Here are the nominees of genre interest.
Children/Youth
- Spirit Rangers (Netflix)
Spirit Rangers is an animated series on Netflix that follows three Chumash and Cowlitz siblings who transform into animal heroes to protect their California national park, blending Native stories, environmental themes, and adventure. As the first U.S. kids’ show created and showrun by a Native American, with an all-Native writers’ room and deep tribal collaboration, it offers authentic, joyful, and empowering representation for Indigenous communities.(Laughing Wild / Netflix)
Interactive & Immersive
- 1000xRESIST
This genre-blending narrative adventure game uses time, memory, and shifting gameplay styles to explore themes of identity, resistance, and intergenerational trauma, rooted in the emotional aftermath of the 2019 Hong Kong protests. Created by a majority Asian-Canadian team, the game sets players in a haunting future shaped by a global pandemic and alien occupation, challenging them to reckon with historical memory. (sunset visitor 斜陽過客 and Fellow Traveller)
- Tchia
In Tchia, players embark on a tropical open-world adventure to rescue the protagonist’s father from the tyrannical ruler Meavora, exploring a physics-driven sandbox across beautiful islands. Inspired by New Caledonia, the game features creative gameplay and immerses players in the culture and language of the island nation. (Awaceb)
Documentary
- The Space Race (National Geographic Channel)
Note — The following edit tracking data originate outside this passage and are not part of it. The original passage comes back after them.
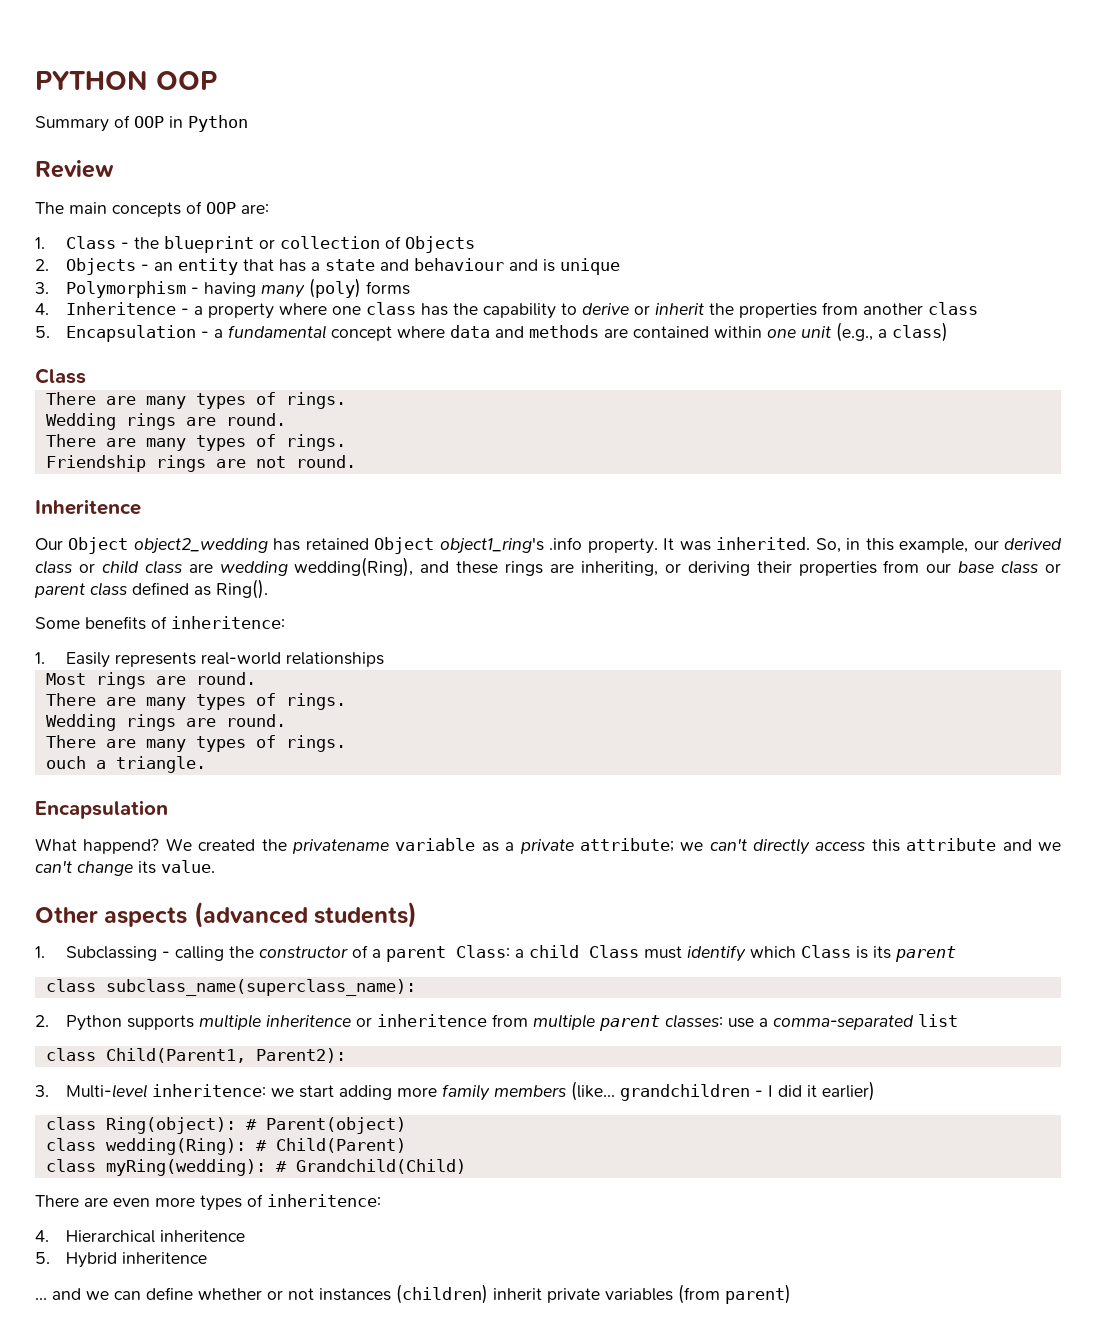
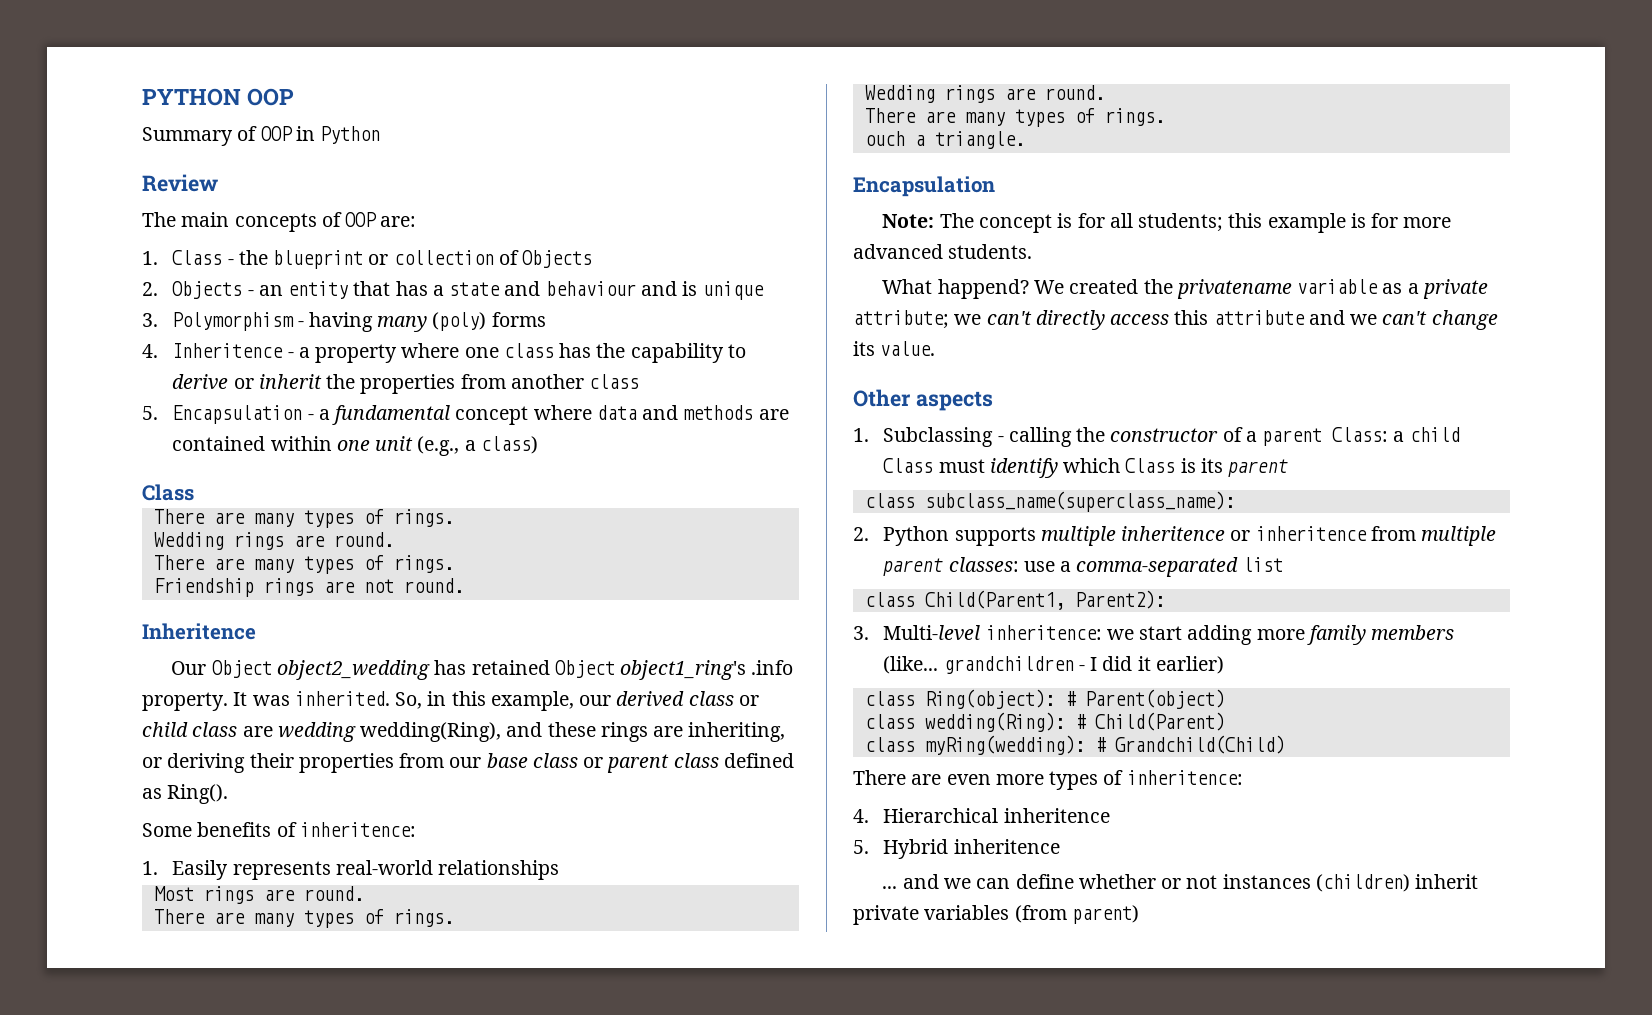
(168, 809) none -> [882,213,1452,233] [853,244,1033,259] // Note: The concept is for all students; this example is for more advanced students.
[193,902,418,928] (advanced students) -> (993, 401) none

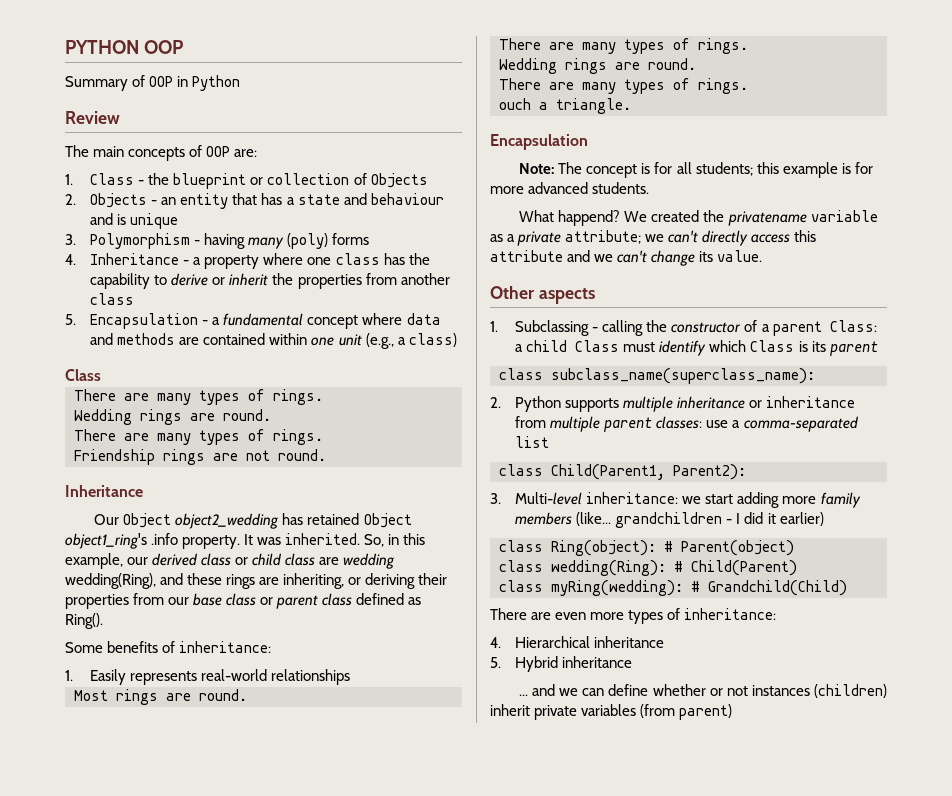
[172,343,284,358] Inheritence -> [90,253,180,265] Inheritance
[142,623,256,640] Inheritence -> [65,485,143,497] Inheritance
[299,822,416,837] inheritence: -> [179,641,272,653] inheritance:
[1121,526,1367,541] inheritence or inheritence -> [677,396,856,409] inheritance or inheritance
[985,625,1102,640] inheritence: -> [586,492,679,504] inheritance:
[1126,770,1243,785] inheritence: -> [684,608,777,620] inheritance:
[1003,808,1110,823] inheritence -> [594,636,665,648] inheritance
[953,839,1060,854] inheritence -> [562,656,633,668] inheritance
The Space Race tells the powerful, long-overdue story of Black NASA astronauts who overcame systemic racism to claim their place in the U.S. space program. The films centers on Ed Dwight, the nation’s first Black astronaut trainee who was denied flight but paved the way for future generations. Decades later, Dwight finally reached space at age 90, turning his personal victory into a historic moment of justice. (National Geographic Documentary Films, The Kennedy/Marshall Company, Algeria Films & Cortés Filmworks)
- Super/Man: The Christopher Reeve Story (HBO | Max)
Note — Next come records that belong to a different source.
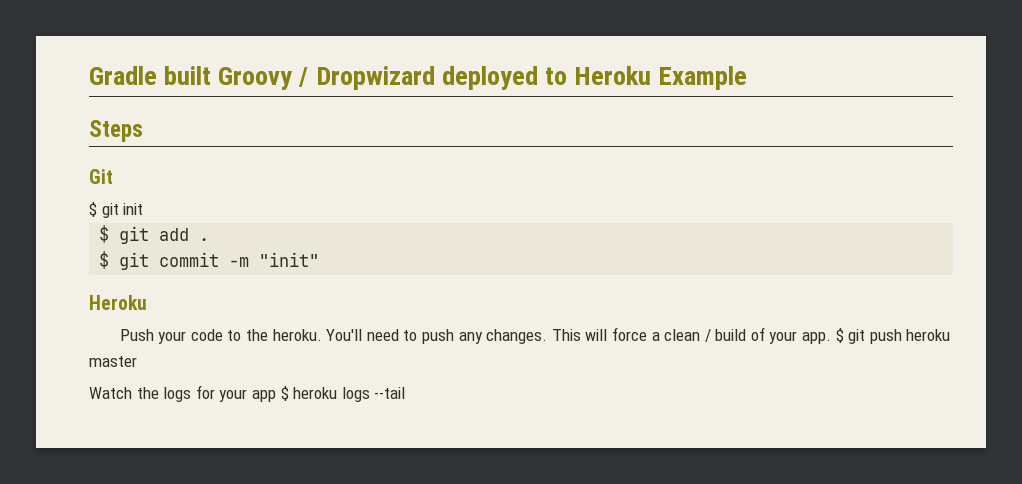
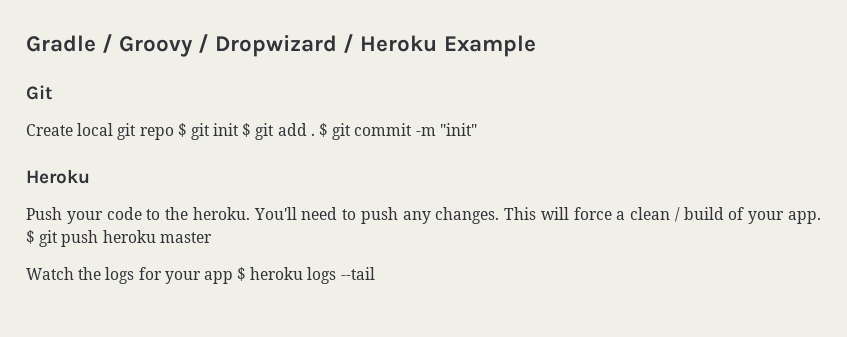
[164,66,212,85] built -> [102,34,114,53] /
[441,66,567,90] deployed to -> [343,34,355,53] /
[89,120,143,142] // Steps -> (536, 46) none
(113, 176) none -> [26,123,174,140] Create local git repo
(144, 209) // -> (240, 129) none
(210, 239) // -> (315, 134) none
After a devastating accident left him paralyzed, Christopher Reeve became a powerful symbol of resilience, using his platform to inspire hope and advocate for disability rights. Throughout it all, he remained a passionate actor, filmmaker, and devoted family man, with his wife Dana as his unwavering support. (DC Studios / HBO Documentary Films / CNN Films)
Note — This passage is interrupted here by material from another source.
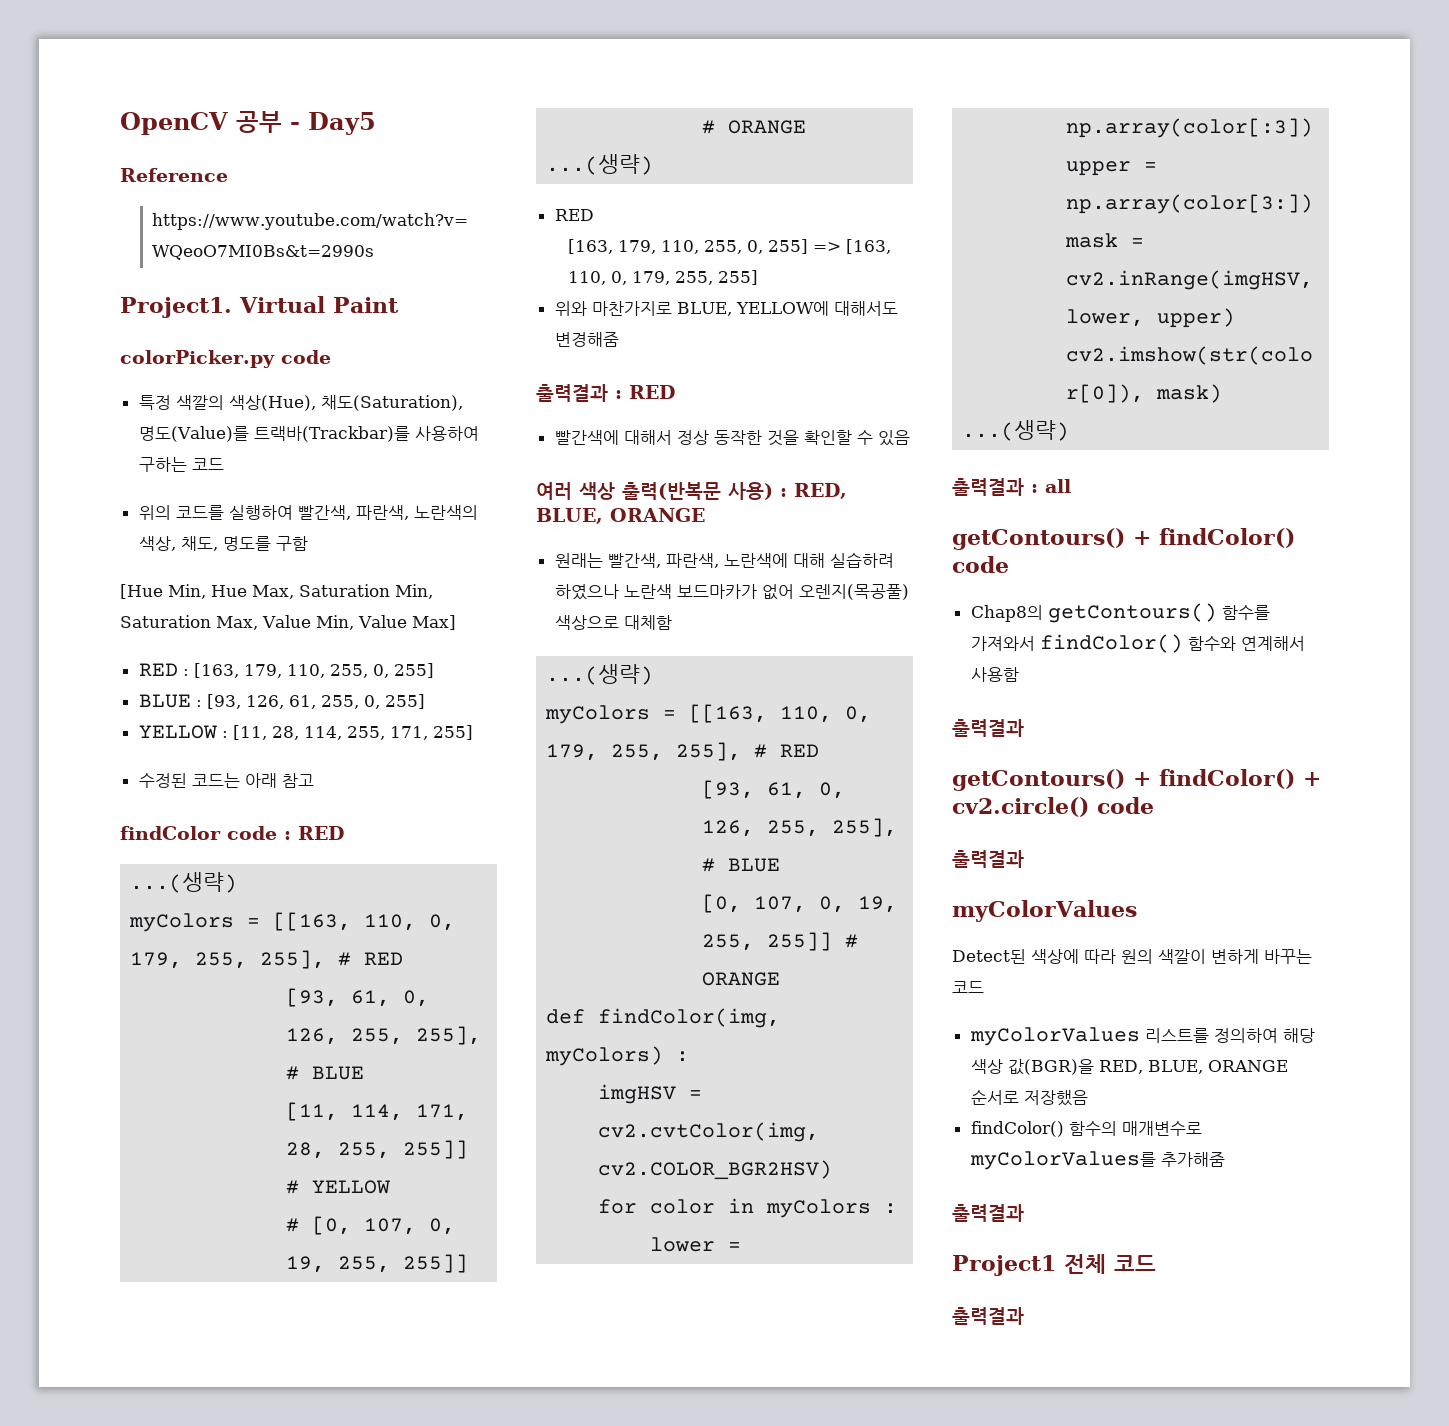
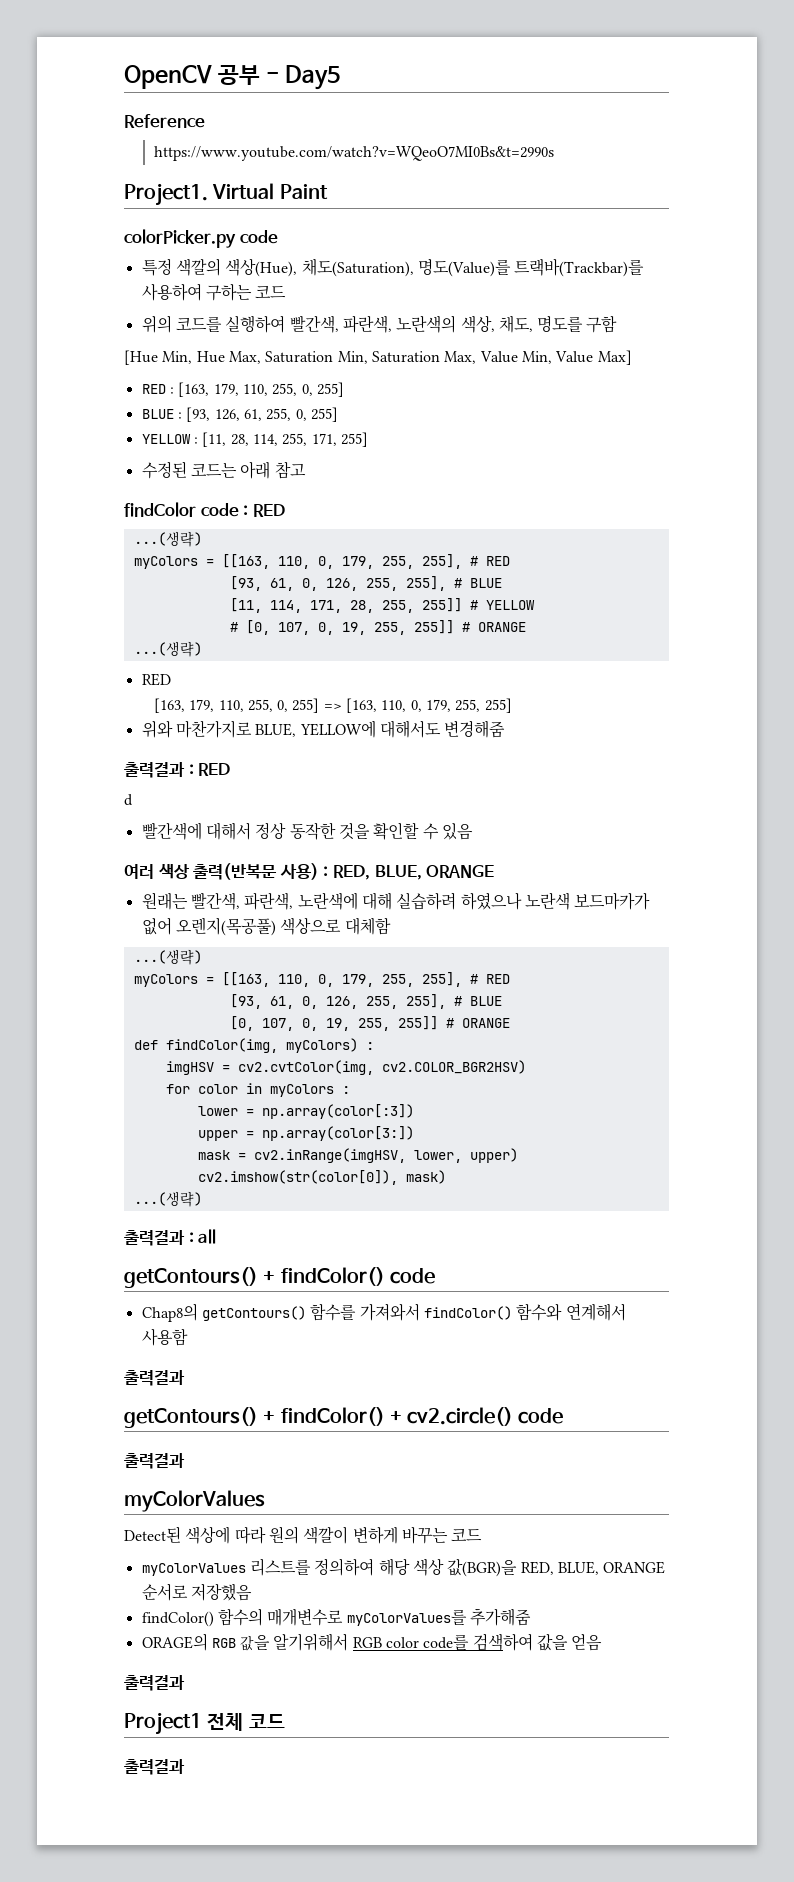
(675, 392) none -> [124,794,133,806] // d
(1225, 1159) none -> [141,1633,603,1651] // ORAGE의 RGB 값을 알기위해서 RGB color code를 검색하여 값을 얻음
(2) FUNDRAISING FOR FELIX FAMILY AND NEIGHBORS. “Propane gas leak caused home explosion in Northwest Austin” reports NPR station KUT.
The home explosion in Northwest Austin that injured six people and damaged two dozen homes was caused by a substantial propane gas leak inside the home, according to Travis County Fire Marshal Gary Howell.
In a statement, Howell said there are no suspicious or criminal circumstances surrounding the incident.
“While this investigation is entering its final stages, it is important to remember that there is still a long road of recovery ahead for those who were affected by this tragic event,” he said. “There are still two people in critical condition at area hospitals.”
The house on Double Spur Loop near U.S. Highway 183 and Spicewood Springs exploded the morning of April 13. The blast was heard more than 15 miles away in Georgetown, according to the Austin Fire Department.
Community members have raised more than $36,000 for the Felix family, who owned the home.
Samantha Leer, whose house was damaged by the explosion, started another fundraiser for her neighbors to help with the rebuilding process. She said many homes, especially those closest to the explosion, need thousands of dollars in repairs.
“As a neighborhood we’re all still wrapping our heads around what happened and where to start to begin putting our lives back together,” Leer said on the GoFundMe page. “We’re all in an insurance ‘hold’ while we wait for the investigation to be completed. Our houses are damaged, our lives are displaced, so I am hoping … we can start putting some of the pieces back together both physically and mentally.”

(3) COMPARING GENRE ARTISTS. Steven Heller calls “Frank Frazetta, the Norman Rockwell of Horror” at PRINT Magazine.
Frank Frazetta (1928–2010) was not just a horror magazine artist whose purpose was to create fantasies that scare the bejesus out of the average mortal. He was an artist first, and storyteller second. His art is reminiscent of late 19th-century European symbolism, notably that of the French Odilon Redon and the Austrian Alfred Kubin—but Frazetta’s paintings express an American essence similar to Norman Rockwell (had Rockwell decided to paint menace instead of tranquility).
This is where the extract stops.